Confesso que a partir daqui, várias foram as sensações que me percorreram. A sensação de que "já valeu a pena" ter tornado o meu caso público, mesmo após tantas dúvidas e problemas que eram levantados, por mim, sobre o tema. A sensação de que o que havia começado a fazer dentro da área não estava a ser em vão. A sensação de que ainda havia tanto para fazer. A sensação de força, de paz, de compaixão. A sensação de tristeza pelo pedaço de história partilhado por esta senhora. A sensação de que queria fazer cada vez mais. Ir cada vez mais além dentro desta problemática. A sensação de que tinha, efetivamente, de aproveitar este momento para difundir cada vez mais o tema. A sensação de que não queria "desiludir" esta mulher e todas as outras que se tinham identificado. A sensação de que aquele momento, era só o começo de um longo, longo caminho a percorrer.

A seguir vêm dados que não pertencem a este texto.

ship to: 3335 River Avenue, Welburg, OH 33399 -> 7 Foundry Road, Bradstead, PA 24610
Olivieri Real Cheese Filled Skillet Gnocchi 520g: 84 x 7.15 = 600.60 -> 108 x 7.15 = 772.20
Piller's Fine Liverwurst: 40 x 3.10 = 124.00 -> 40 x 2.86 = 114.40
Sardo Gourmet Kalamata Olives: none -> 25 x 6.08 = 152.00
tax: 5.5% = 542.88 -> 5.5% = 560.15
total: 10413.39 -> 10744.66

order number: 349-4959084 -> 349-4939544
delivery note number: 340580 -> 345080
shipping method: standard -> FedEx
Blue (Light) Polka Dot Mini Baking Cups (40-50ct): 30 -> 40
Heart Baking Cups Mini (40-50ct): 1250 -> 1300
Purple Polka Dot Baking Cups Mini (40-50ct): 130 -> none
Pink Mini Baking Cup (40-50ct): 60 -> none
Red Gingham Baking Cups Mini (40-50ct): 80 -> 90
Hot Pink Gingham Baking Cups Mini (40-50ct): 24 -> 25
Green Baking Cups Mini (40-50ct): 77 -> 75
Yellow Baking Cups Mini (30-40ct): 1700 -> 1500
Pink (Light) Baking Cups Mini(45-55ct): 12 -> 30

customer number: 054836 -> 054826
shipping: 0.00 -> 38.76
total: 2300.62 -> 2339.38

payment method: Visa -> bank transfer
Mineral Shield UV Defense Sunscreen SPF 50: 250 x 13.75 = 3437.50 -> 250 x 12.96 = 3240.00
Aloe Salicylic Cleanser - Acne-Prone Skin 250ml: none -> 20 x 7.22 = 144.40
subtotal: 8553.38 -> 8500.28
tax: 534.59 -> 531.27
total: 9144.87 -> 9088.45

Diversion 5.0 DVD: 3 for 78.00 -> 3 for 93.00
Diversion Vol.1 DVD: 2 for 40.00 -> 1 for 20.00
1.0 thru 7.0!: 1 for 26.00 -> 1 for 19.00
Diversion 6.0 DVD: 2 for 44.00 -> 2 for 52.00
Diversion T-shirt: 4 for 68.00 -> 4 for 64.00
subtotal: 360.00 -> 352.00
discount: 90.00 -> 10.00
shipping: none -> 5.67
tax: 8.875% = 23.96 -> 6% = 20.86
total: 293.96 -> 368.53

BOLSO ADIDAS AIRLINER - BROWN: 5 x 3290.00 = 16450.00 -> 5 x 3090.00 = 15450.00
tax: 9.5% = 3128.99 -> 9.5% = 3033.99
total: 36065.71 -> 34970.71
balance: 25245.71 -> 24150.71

O discurso da D. Olga teve um grande impacto em mim. As palavras que proferiu. O olhar, a emoção com que falou, a alegria por poder partilhar pessoalmente este problema comigo. Nunca mais me hei-de esquecer daquele momento.
Se a vir na rua, tenho a certeza de que a reconheço .Não hei-de esquecer-me mais da sua expressão.
Também eu vou tendo cada vez mais certezas quanto ao facto de que existem muitas "D.Olga" por aí. E a prova atual disso, são a quantidade de mulheres e respetivas famílias que já partilharam a sua vivência relativa ao baby blues e depressão pós-parto na rubrica Histórias que dão a cara por esta causa.
Partilhem também a vossa! Vamos dar formas, caras, corpos e almas a este problema que afeta tantas mulheres e respetivas famílias a cada ano que passa.